Guidera is right in saying that the statewide averages “mask the stark disparities in the quality of education and in the results that we are getting across the Commonwealth” and that “we are not serving all students well.”  Over the last year or so, that has been the message coming from Bacon’s Rebellion, with James Sherlock, in particular, using data to point out learning deficits in areas with low-income students, even in some high-income counties.

What to do?  Guidera is not very specific on how the Youngkin administration intends to address those disparities.  She does refer to the Literacy Act, just enacted this year.  This legislation is intended to embrace the “science of reading” in training teachers and implementing reading programs in the state.  It needs to be kept in mind that this is a long-term project.  The state of Mississippi gained national notice for its efforts in this area, but it was a multi-year effort.

The “science of reading” is a very alluring concept.  However, as a prominent Virginia educator (and a frequent commentator on this blog and one whom several BR readers had advocated be appointed state superintendent), Matt Hurt has pointed out that educators have been arguing about the “science of reading” for decades and will probably continue to argue about it.  He has provided graphs showing that Virginia students compare very well, and in some cases are higher, than students in states that have embraced the “science of reading.”

He noted the recent downtown in reading scores, but pointed out that methods of teaching reading had not changed from the times that the scores were higher.  Instead, he posited that recent changes in Department of Education (DOE) policies such as the emphasis on performance-based assessments and the implementation of a growth measure in the accreditation standard may have sent the wrong messages to administrators and teachers.  These are policies that the Youngkin administration may want to examine.

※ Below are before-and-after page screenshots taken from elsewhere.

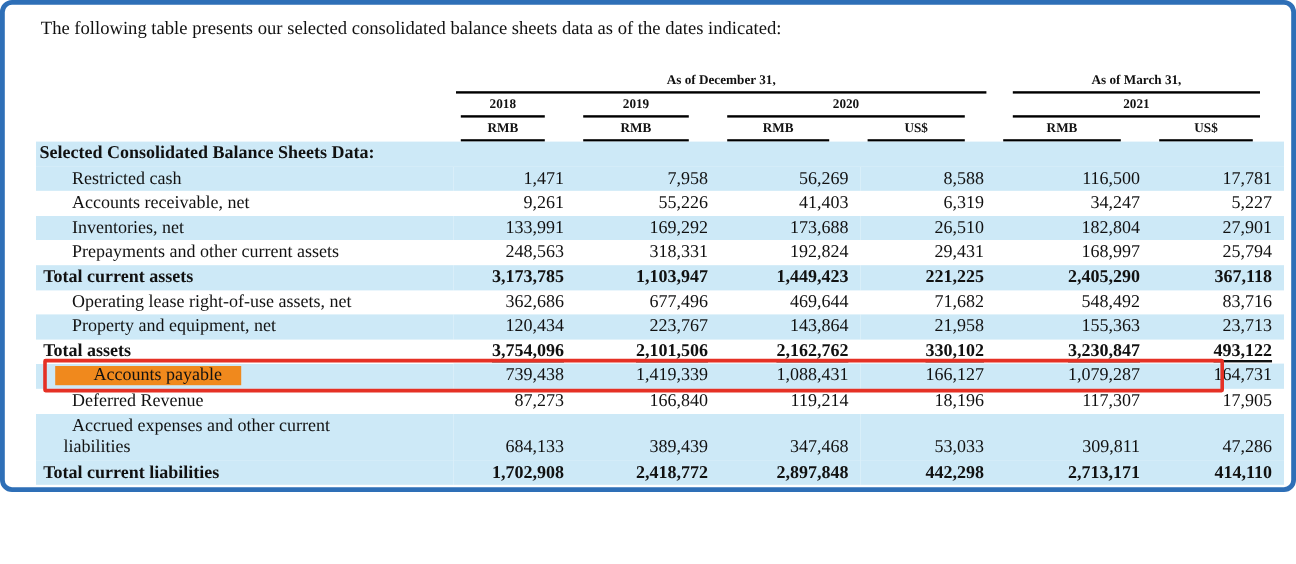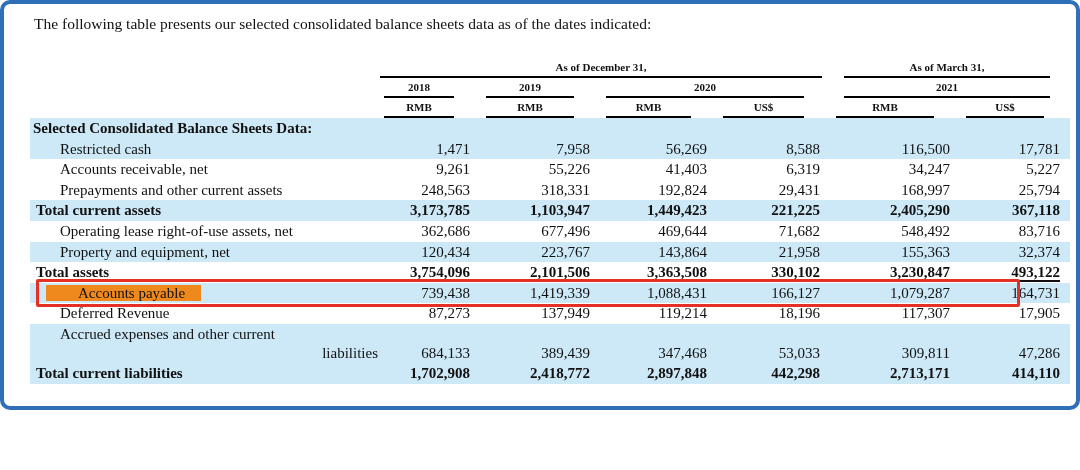--- a/index.html
+++ b/index.html
@@ -177,6 +177,17 @@
         <td class="num">5,227</td>
       </tr>
 
+      <tr class="alt">
+        <td class="lbl">
+            <div class="l1">Inventories, net</div>
+          </td>
+        <td class="num">133,991</td>
+        <td class="num">169,292</td>
+        <td class="num">173,688</td>
+        <td class="num">26,510</td>
+        <td class="num">182,804</td>
+        <td class="num">27,901</td>
+      </tr>
 
       <tr>
         <td class="lbl">

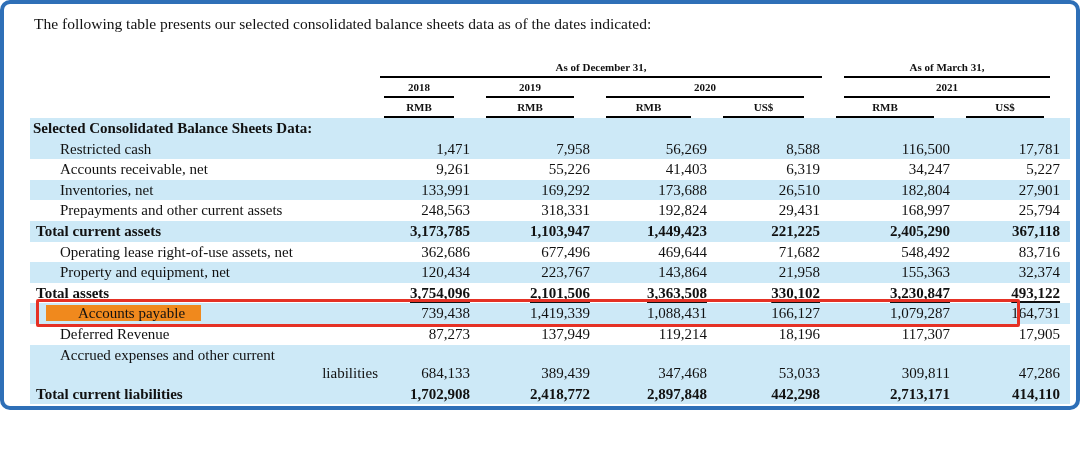--- a/index.html
+++ b/index.html
@@ -234,7 +234,7 @@
         <td class="num">143,864</td>
         <td class="num">21,958</td>
         <td class="num">155,363</td>
-        <td class="num">32,374</td>
+        <td class="num">23,713</td>
       </tr>
 
       <tr class="bold">

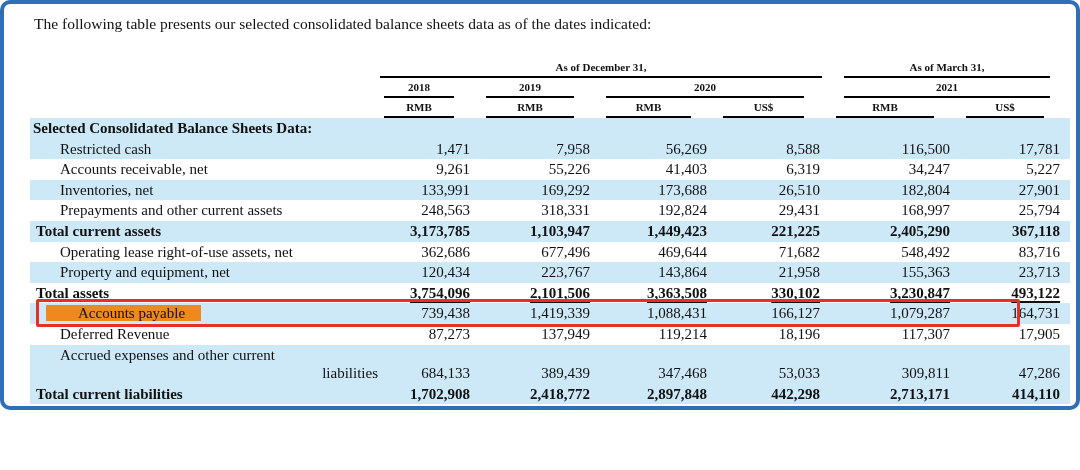--- a/index.html
+++ b/index.html
@@ -243,7 +243,7 @@
           </td>
         <td class="num"><span class="ul-num">3,754,096</span></td>
         <td class="num"><span class="ul-num">2,101,506</span></td>
-        <td class="num"><span class="ul-num">3,363,508</span></td>
+        <td class="num"><span class="ul-num">2,162,762</span></td>
         <td class="num"><span class="ul-num">330,102</span></td>
         <td class="num"><span class="ul-num">3,230,847</span></td>
         <td class="num"><span class="ul-num">493,122</span></td>

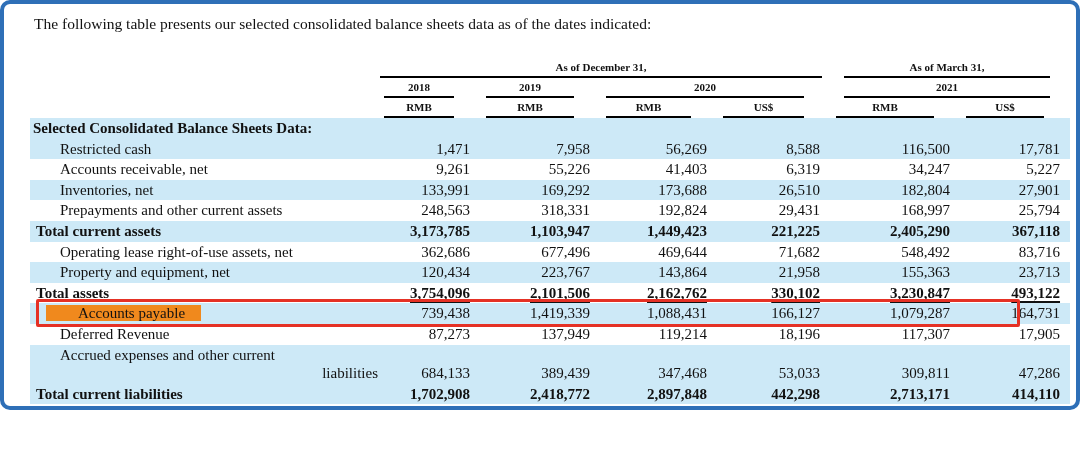--- a/index.html
+++ b/index.html
@@ -267,7 +267,7 @@
             <div class="l1">Deferred Revenue</div>
           </td>
         <td class="num">87,273</td>
-        <td class="num">137,949</td>
+        <td class="num">166,840</td>
         <td class="num">119,214</td>
         <td class="num">18,196</td>
         <td class="num">117,307</td>

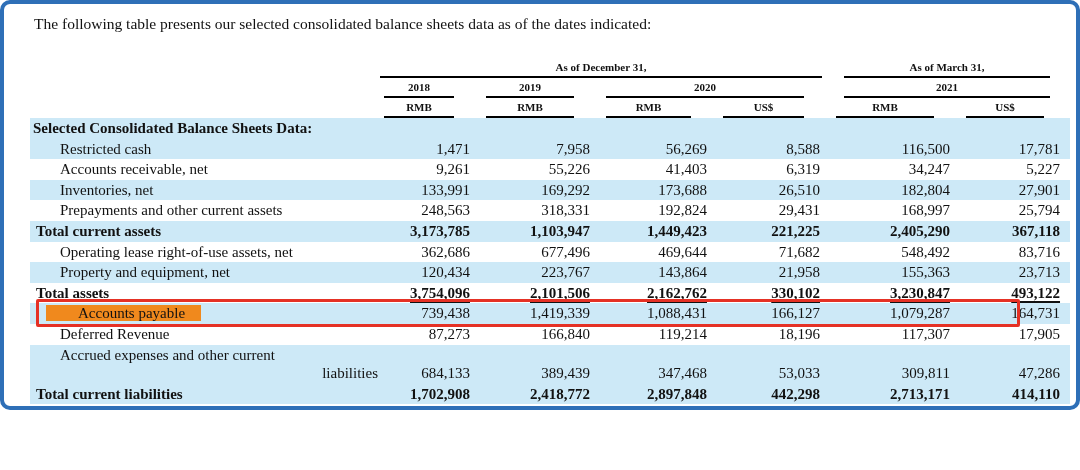--- a/index.html
+++ b/index.html
@@ -56,7 +56,7 @@
   tr.alt{background:var(--row-alt,#cde9f7);}
   td.lbl{text-align:left;margin-left:31px;}
   td.lbl .l1{padding-left:30px;}
-  td.lbl .l2{padding-left:52px;text-align:right;}
+  td.lbl .l2{padding-left:23px;}
   tr.section td, td.flush{font-weight:bold;}
   td.flush, td.lbl.flush .l1{padding-left:3px;}
   tr.section td{padding-left:3px;}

Some on this blog probably do not want to hear this, but the decline in reading scores was not a problem that went unnoticed or ignored by the Northam administration.  James Lane, the Superintendent of Public Instruction under Northam, expressed great concern about the turndown in reading scores in 2019 and said DOE would be “working with districts that saw reading scores increase to identify what’s working as a model for other districts.”  The administration sponsored a statewide summit in early 2020 to discuss with educators how to improve the reading levels of young students.  Then COVID hit, schools closed, and attention was on how to survive after that.

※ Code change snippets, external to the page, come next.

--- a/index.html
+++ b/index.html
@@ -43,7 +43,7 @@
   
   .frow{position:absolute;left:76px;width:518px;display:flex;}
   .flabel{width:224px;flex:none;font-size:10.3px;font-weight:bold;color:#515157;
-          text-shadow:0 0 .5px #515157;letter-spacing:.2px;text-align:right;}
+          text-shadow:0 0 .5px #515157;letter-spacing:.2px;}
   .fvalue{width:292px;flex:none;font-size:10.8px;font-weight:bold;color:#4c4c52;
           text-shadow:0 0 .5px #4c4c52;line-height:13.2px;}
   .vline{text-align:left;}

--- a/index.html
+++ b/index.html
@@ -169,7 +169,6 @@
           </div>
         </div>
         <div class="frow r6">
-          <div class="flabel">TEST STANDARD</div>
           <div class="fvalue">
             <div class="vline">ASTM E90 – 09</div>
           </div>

Matt Hurt had basically the same advice earlier this year:  in those areas in which students are doing well, leave them alone, and concentrate on those areas that are not doing so well.  That seems to be common sense.  Rather than trying to impose another new program on teachers and schools, it might be better for DOE to figure out what areas like the Comprehensive Instructional Program are doing right, leave them alone, and try to help those divisions and schools in which students are struggling to implement those approaches, attitudes, and policies that have proved successful elsewhere.  Going at it that way would improve the odds for progress and create less disruption in the whole system.